Japan has launched a public telephone relay service that enables people who are deaf or have a hearing and/or speech impairment to place phone calls via online assistants 24 hours a day, 7 days a week.

It thus became the last of the Group of Seven (G7) advanced economies to create a public system offering barrier-free access to phone services. In the United States, for example, the 1990 Americans with Disabilities Act mandated the establishment of the nationwide telecommunications relay service for people with hearing or speech disabilities.

For the new service, which I believe is imperative for the country’s infrastructure, the Japanese Ministry for Internal Affairs and Communications (MIC) designated earlier this year The Nippon Foundation Telecommunication Relay Service, a new partner organization of The Nippon Foundation, as a telephone relay service provider as called for under the 2020 Act on Facilitating the Use of Telephones by the Hearing Impaired, etc.

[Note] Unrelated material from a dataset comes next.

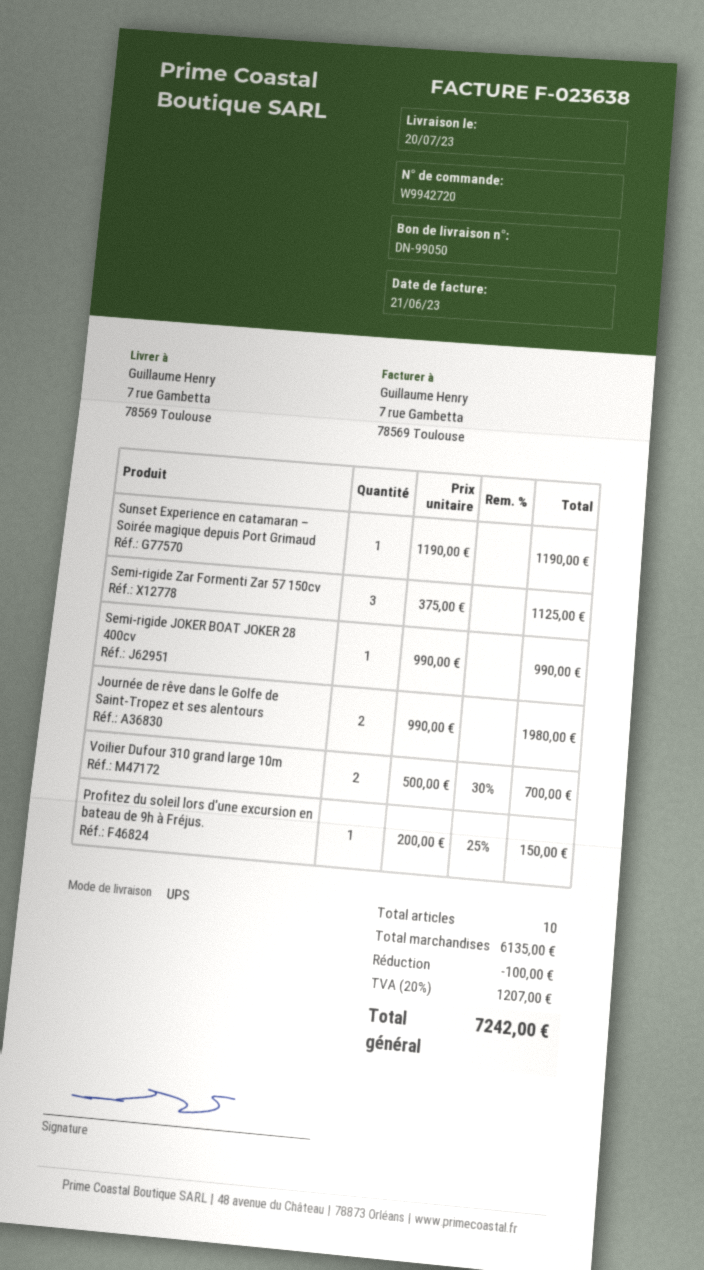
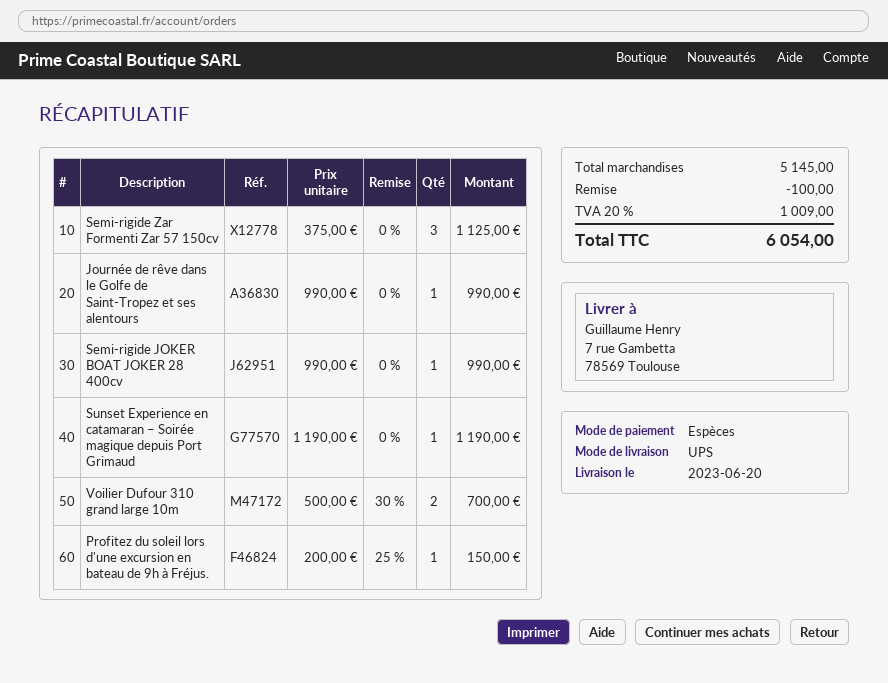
delivery date: 2023-07-20 -> 2023-06-20
Journée de rêve dans le Golfe de Saint-Tropez et ses alentours: 2 x 990.00 = 1980.00 -> 1 x 990.00 = 990.00
subtotal: 6135.00 -> 5145.00
tax: 20% = 1207.00 -> 20% = 1009.00
total: 7242.00 -> 6054.00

In a video message for the launch ceremony on July 1, Prime Minister Yoshihide Suga said: “The new service will allow anybody, regardless of disabilities, to easily make phone calls. I hope The Nippon Foundation Telecommunication Relay Service will play a due role in providing this important service.”

At the event, Minister for Internal Affairs and Communications Ryota Takeda made a demonstration call to Ms. Ikumi Kawamata, a staff member with The Nippon Foundation who is deaf, encouraging people to make full use of the relay service and expand the scope of their activities.

Speaking at the ceremony, I welcomed the launch of the service, which came eight years after The Nippon Foundation started providing a free-of-charge telephone relay service on a trial basis in 2013 with a view to prompting the government to take the initiative in this critically important undertaking.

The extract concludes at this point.